1.2. Selection of Experimental Tree Species

The test tree species were selected based on the species that are widely distributed and representative in Beijing and are also among the recommended afforestation plants for the Beijing Plain Afforestation Project (2014 revision). This included two conifer species: Pinus tabuliformis and Platycladus orientalis, and the two deciduous broad-leaved tree species Robinia pseudoacacia and Quercus variabilis. The growth status of each species is shown in Table 1. The tree species used were all in good growth condition, with uniform shapes and no diseases or pests. They were 3-year-old seedlings. The seedlings were planted in flower pots with a height of 37 cm, an upper diameter of 37 cm, and a lower diameter of 30 cm. The substrate in the pot was the seedling substrate, and the ratio of the substrate in the pot is shown in Table 2.

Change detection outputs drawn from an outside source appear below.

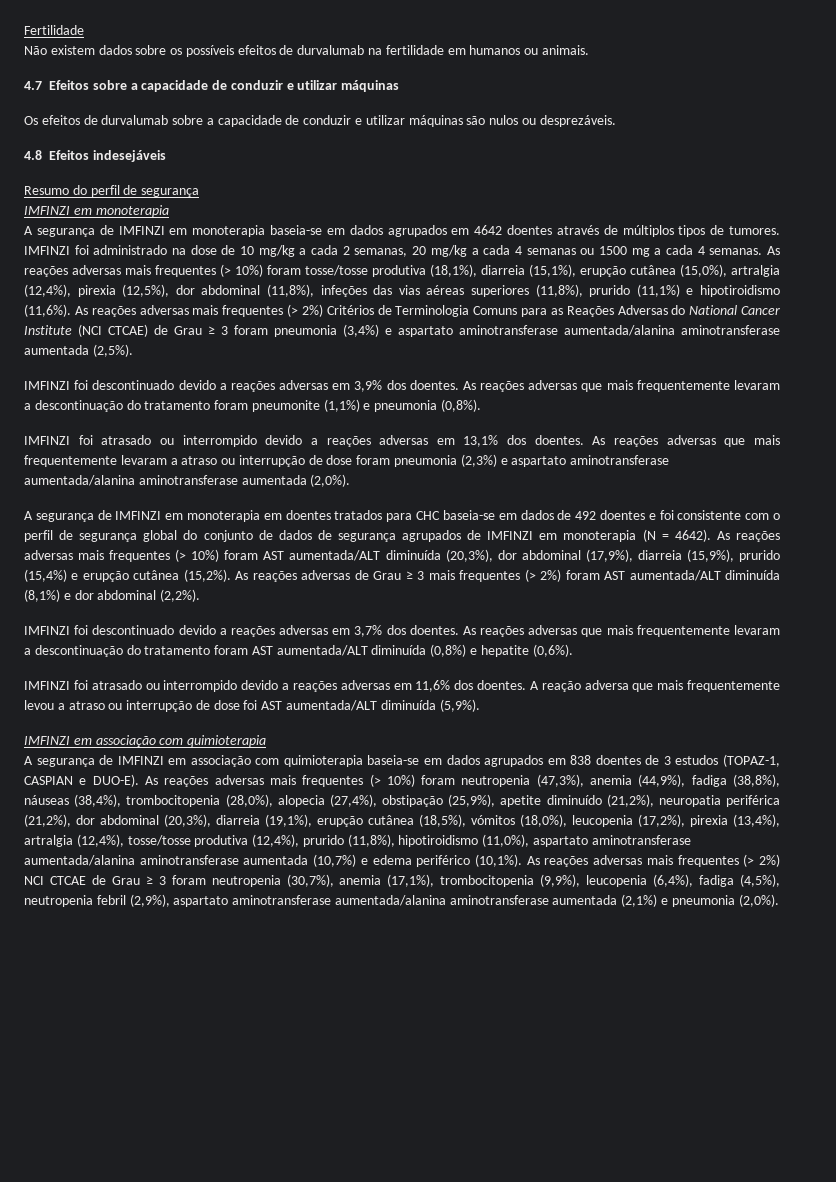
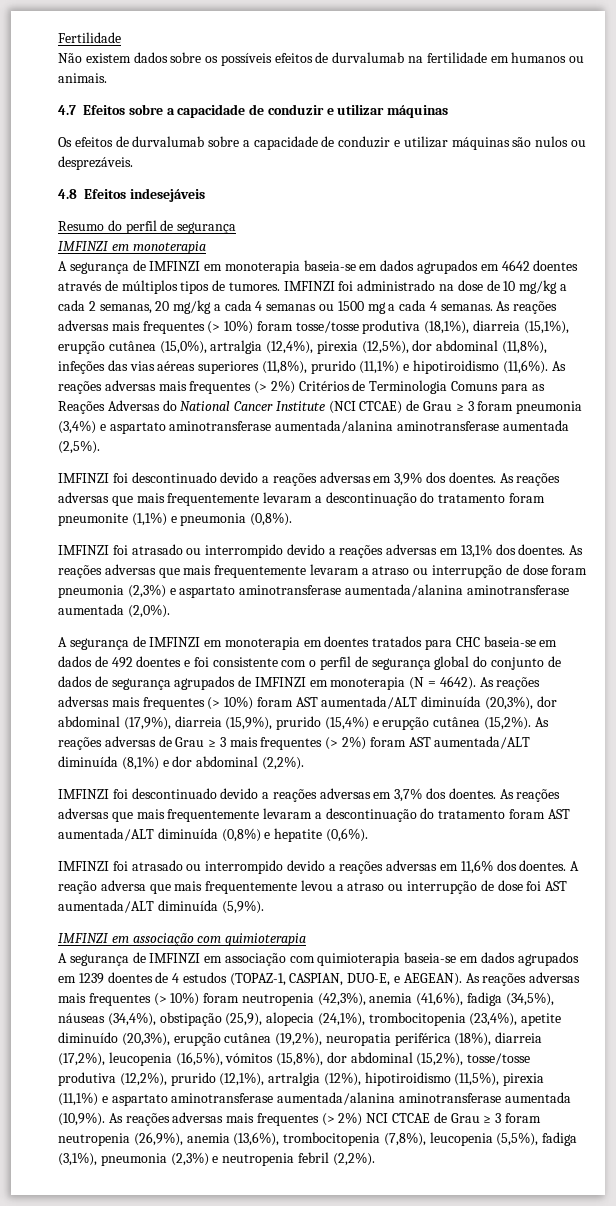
- A segurança de IMFINZI em associação com quimioterapia baseia-se em dados agrupados em 838 doentes de 3 estudos (TOPAZ-1, CASPIAN e DUO-E).
+ A segurança de IMFINZI em associação com quimioterapia baseia-se em dados agrupados em 1239 doentes de 4 estudos (TOPAZ-1, CASPIAN, DUO-E, e AEGEAN).
- As reações adversas mais frequentes (> 10%) foram neutropenia (47,3%), anemia (44,9%), fadiga (38,8%), náuseas (38,4%), trombocitopenia (28,0%), alopecia (27,4%), obstipação (25,9%), apetite diminuído (21,2%), neuropatia periférica (21,2%), dor abdominal (20,3%), diarreia (19,1%), erupção cutânea (18,5%), vómitos (18,0%), leucopenia (17,2%), pirexia (13,4%), artralgia (12,4%), tosse/tosse produtiva (12,4%), prurido (11,8%), hipotiroidismo (11,0%), aspartato aminotransferase aumentada/alanina aminotransferase aumentada (10,7%) e edema periférico (10,1%).
+ As reações adversas mais frequentes (> 10%) foram neutropenia (42,3%), anemia (41,6%), fadiga (34,5%), náuseas (34,4%), obstipação (25,9), alopecia (24,1%), trombocitopenia (23,4%), apetite diminuído (20,3%), erupção cutânea (19,2%), neuropatia periférica (18%), diarreia (17,2%), leucopenia (16,5%), vómitos (15,8%), dor abdominal (15,2%), tosse/tosse produtiva (12,2%), prurido (12,1%), artralgia (12%), hipotiroidismo (11,5%), pirexia (11,1%) e aspartato aminotransferase aumentada/alanina aminotransferase aumentada (10,9%).
- As reações adversas mais frequentes (> 2%) NCI CTCAE de Grau ≥ 3 foram neutropenia (30,7%), anemia (17,1%), trombocitopenia (9,9%), leucopenia (6,4%), fadiga (4,5%), neutropenia febril (2,9%), aspartato aminotransferase aumentada/alanina aminotransferase aumentada (2,1%) e pneumonia (2,0%).
+ As reações adversas mais frequentes (> 2%) NCI CTCAE de Grau ≥ 3 foram neutropenia (26,9%), anemia (13,6%), trombocitopenia (7,8%), leucopenia (5,5%), fadiga (3,1%), pneumonia (2,3%) e neutropenia febril (2,2%).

1.3. Drought Treatment and Experimental Design

Tree species selection: For this experiment, 12 test trees of the same species with good growth conditions and consistent growth were selected for use as test trees. They were randomly divided into 2 groups, with the drought rehydration treatment group and the normal irrigation control group (CK) treatment set up respectively. Each group contained 6 trees, and the volume of soil moisture in the pots was monitored to ensure the accuracy of the NAI data. A blank control group without plants was also set up to ensure the accuracy of the monitoring. Monitoring nodes: Before the treatment, at the drought endpoint, 1 day after rehydration, 3 days after rehydration, and 7 days after rehydration. The soil volumetric water content (SWC) was monitored using Time Domain Reflectometry (TDR). The SWC at the wilting point for each tree species was as follows: P. tabuliformis (9.3%), P. orientalis (10.6%), R. pseudoacacia (12.7%), and Q. variabilis (11.4%).
Drought rehydration treatment: For each tree species, 6 plants were selected, and water was given until the soil volume water content reached 80–90% of the field capacity. Then, the watering was stopped to allow the young trees to experience natural gradual drought until the soil moisture content reached the wilting point of the tree species, completing the drought stage. Then, rehydration was carried out to maintain the soil volume water content at 90% of the field capacity in the pots.
Control treatment: For each tree species, 6 pot-grown young seedlings were selected as the control group. During the entire experiment, they were all watered, and the soil volume water content was monitored in real time to keep it at 90% of the field capacity throughout the experiment.
Blank control group: The same number of pots with soil wrapped in polytetrafluoroethylene film were placed in the control group.

1.4. OTC Monitoring

Before the experiment began, the dust on the leaf surfaces was removed using a sprayer, and the leaves were dried. Then, the leaf surfaces were wiped with a damp cloth. A polytetrafluoroethylene film was wrapped around the flower pots, and the plant heights and stem diameters were measured [11]. The natural evaporation of soil moisture and the occurrence of NAI in the soil were prevented to avoid interference with the experiment. During the drought experiment, based on the open-top chamber (OTC) environmental control system, the temperature, relative humidity, and light intensity inside the OTC were consistent with those outside. When at the monitoring node, the plants were placed in the OTC, and the NAI and sap flow data were continuously monitored for 24 h. The specific shape and principle of OTC are shown in Figure 1.

1.5. Data Acquisition

1.5.1. Monitoring of NAI Concentration

Continuous monitoring of NAI concentration used the Yconetest-500 (Beijing Lanruxin Technology, model: AQ3600, Beijing, China) negative ion monitoring system. It is equipped with a remote monitoring template internally and transmits NAI data to the cloud. This negative ion monitoring system has a measurement range of 0–5.0 × 106 ions·cm−3, measures small-sized NAI with an ion mobility of ≥0.7 cm2/(V·s), and has an ion concentration measurement error of ≤5%. The collection interval was set at 10 min. The value of the negative air ion concentration (NAIC) released by the plants in this study was
NAIPlant = NAITreat − NAIB
In the formula, NAITreat represents the average value of NAIC in the open-top chamber with a plant experiment group during this period (ions·cm−3); NAIB represents the average value of NAIC in the open-top chamber without a plant experiment group during this period (ions·cm−3).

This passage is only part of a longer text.